**What you will do**
Once you reach the line that holds "(космос-Земля)" in the listing below, output it and every line after it through the line that holds "РЕЗОЛЮЦИЯ 246 (ВКР-19)", word for word.

_ _ _

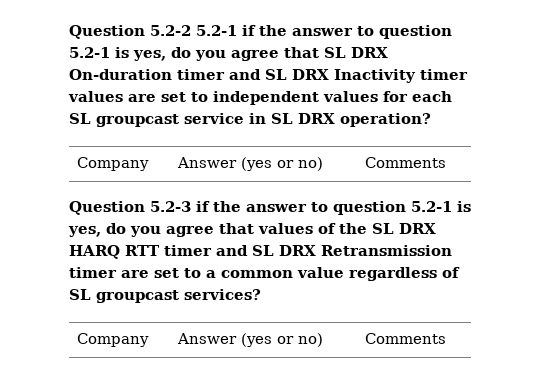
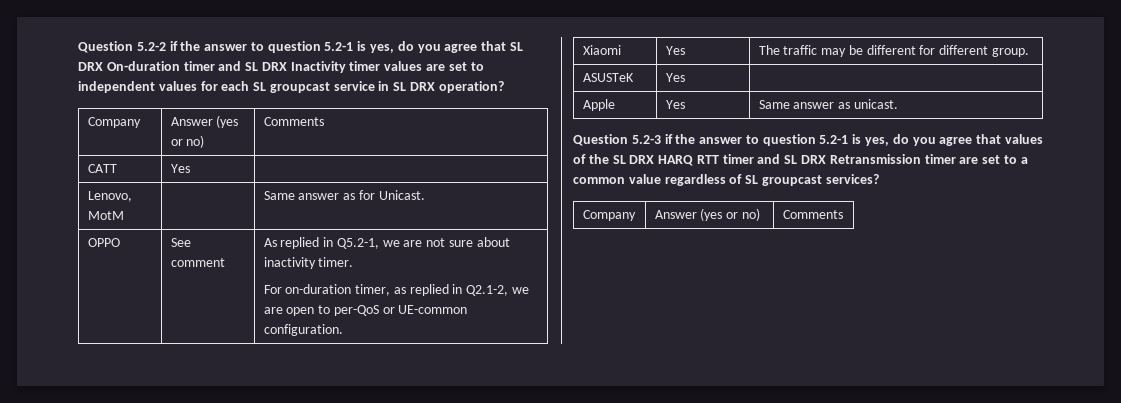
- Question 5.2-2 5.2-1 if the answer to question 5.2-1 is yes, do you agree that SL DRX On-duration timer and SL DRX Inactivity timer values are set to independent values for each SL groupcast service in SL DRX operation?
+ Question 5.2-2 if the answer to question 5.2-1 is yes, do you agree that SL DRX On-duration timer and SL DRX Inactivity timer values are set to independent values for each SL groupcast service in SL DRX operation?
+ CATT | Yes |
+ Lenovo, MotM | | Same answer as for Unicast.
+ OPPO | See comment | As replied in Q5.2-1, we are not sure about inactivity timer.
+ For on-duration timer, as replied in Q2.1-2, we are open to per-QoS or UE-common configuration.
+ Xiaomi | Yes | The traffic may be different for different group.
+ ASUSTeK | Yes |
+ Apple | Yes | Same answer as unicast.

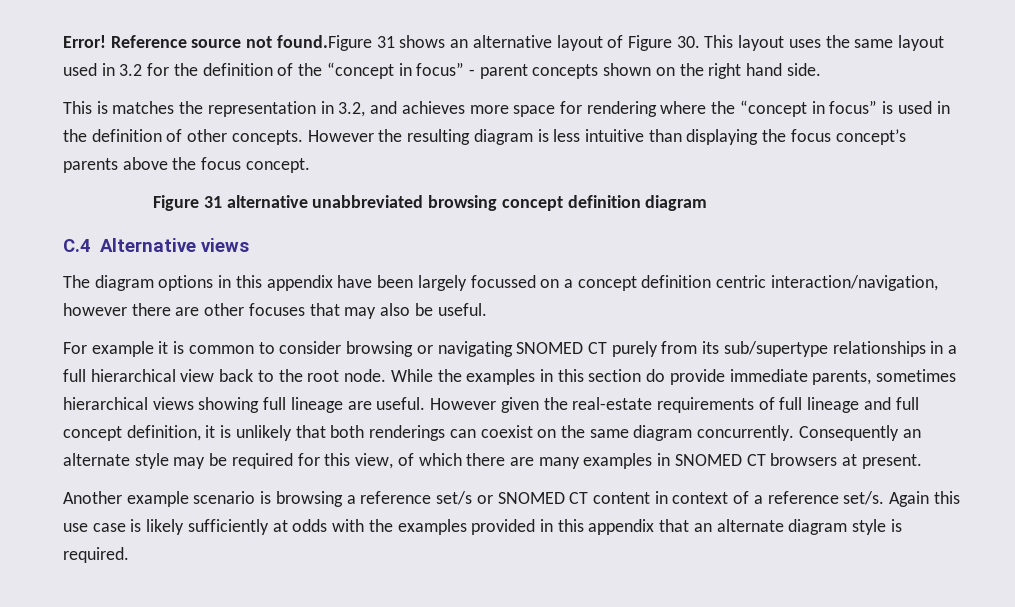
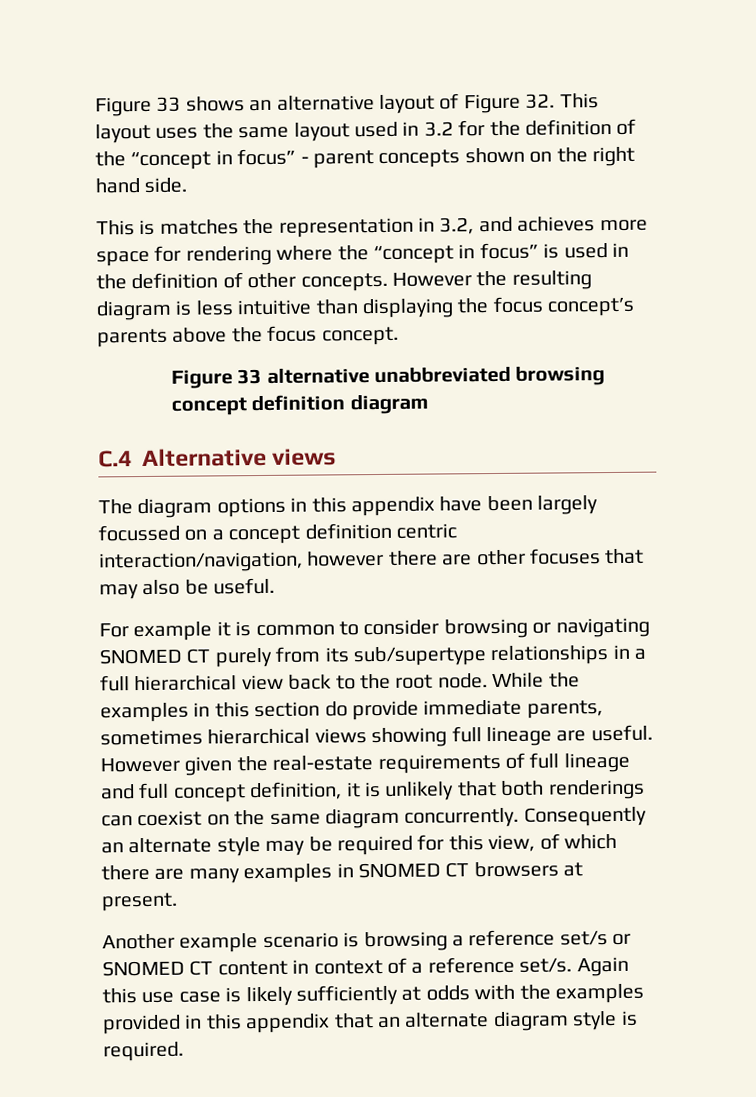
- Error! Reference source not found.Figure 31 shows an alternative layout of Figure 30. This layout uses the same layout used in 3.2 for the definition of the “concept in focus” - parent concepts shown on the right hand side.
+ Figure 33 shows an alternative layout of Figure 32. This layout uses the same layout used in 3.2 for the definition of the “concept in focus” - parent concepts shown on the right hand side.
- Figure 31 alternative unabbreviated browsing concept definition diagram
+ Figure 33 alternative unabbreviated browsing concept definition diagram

_ _ _

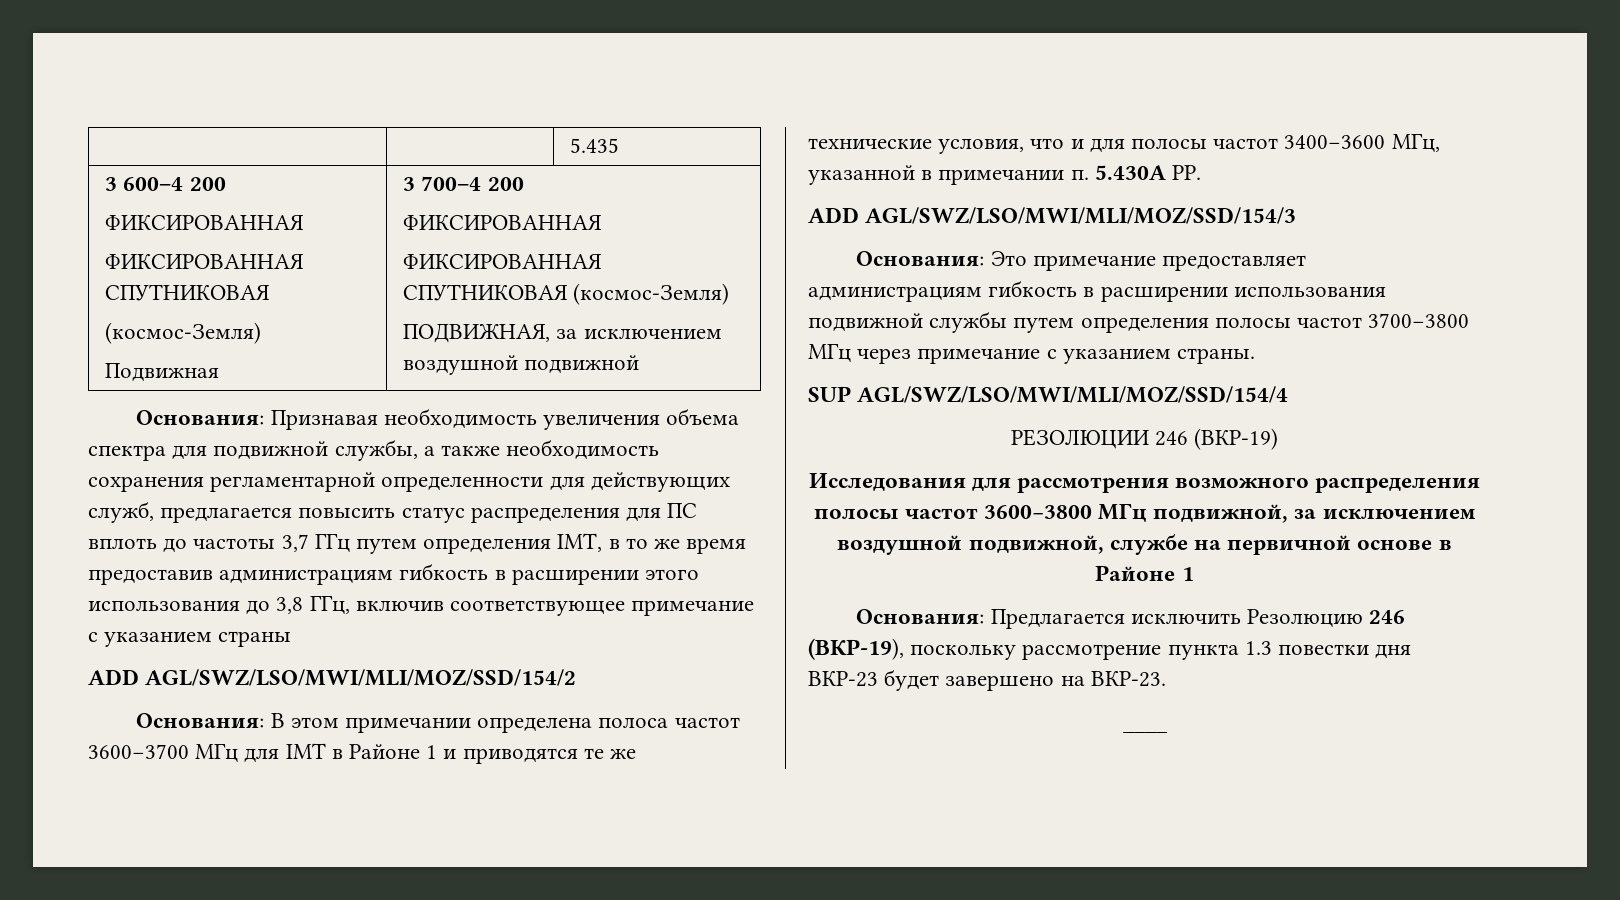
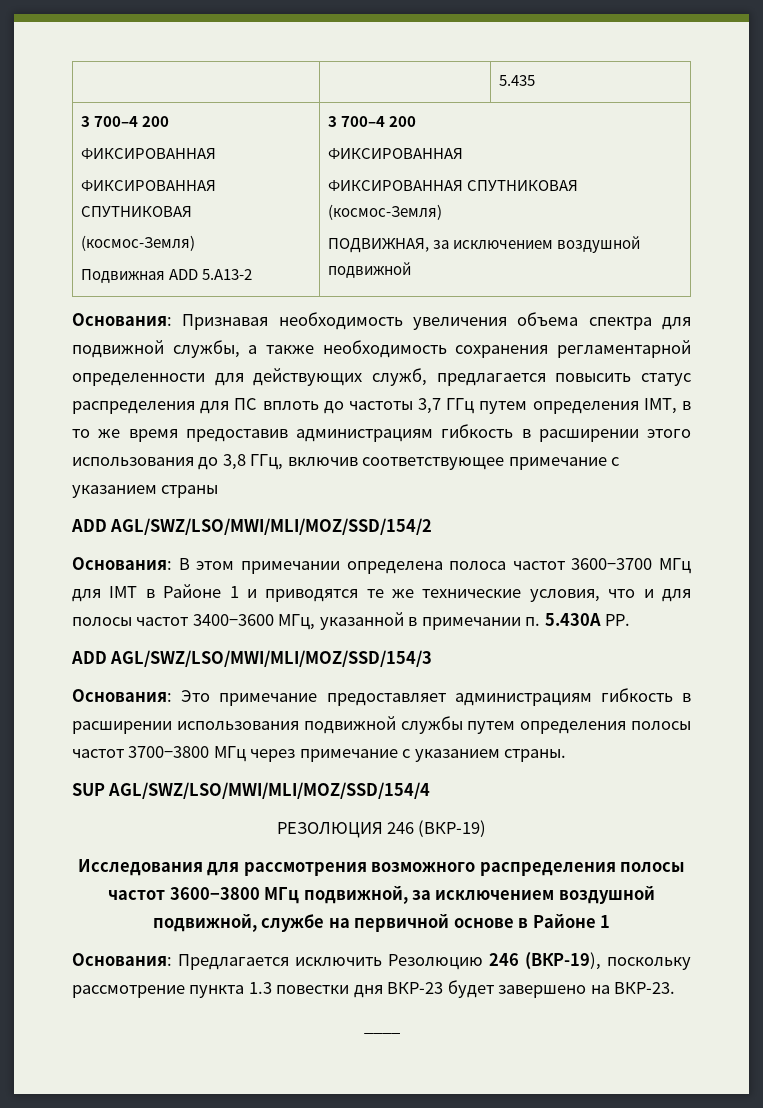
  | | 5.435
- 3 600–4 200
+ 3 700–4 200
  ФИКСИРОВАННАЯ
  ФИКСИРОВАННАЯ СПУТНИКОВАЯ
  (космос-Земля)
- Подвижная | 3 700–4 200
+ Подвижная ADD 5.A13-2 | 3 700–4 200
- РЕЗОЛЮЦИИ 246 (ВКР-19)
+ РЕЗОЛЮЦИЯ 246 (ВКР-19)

_ _ _

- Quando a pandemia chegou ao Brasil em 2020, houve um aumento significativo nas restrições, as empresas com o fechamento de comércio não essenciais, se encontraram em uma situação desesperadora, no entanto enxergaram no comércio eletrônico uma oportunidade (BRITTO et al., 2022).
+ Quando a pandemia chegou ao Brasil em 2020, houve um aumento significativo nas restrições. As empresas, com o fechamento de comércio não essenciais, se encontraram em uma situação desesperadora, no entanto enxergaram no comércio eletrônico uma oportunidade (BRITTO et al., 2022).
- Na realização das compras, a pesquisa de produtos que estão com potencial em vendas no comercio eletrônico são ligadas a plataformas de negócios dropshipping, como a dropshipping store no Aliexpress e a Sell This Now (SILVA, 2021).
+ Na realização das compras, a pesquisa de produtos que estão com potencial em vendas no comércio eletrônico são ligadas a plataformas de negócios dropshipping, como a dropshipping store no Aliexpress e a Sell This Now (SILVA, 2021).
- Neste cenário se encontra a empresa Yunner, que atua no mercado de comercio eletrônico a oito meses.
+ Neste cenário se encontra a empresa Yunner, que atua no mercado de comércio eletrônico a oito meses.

_ _ _

**Answer to the exercise**
  (космос-Земля)
- Подвижная | 3 700–4 200
+ Подвижная ADD 5.A13-2 | 3 700–4 200
- РЕЗОЛЮЦИИ 246 (ВКР-19)
+ РЕЗОЛЮЦИЯ 246 (ВКР-19)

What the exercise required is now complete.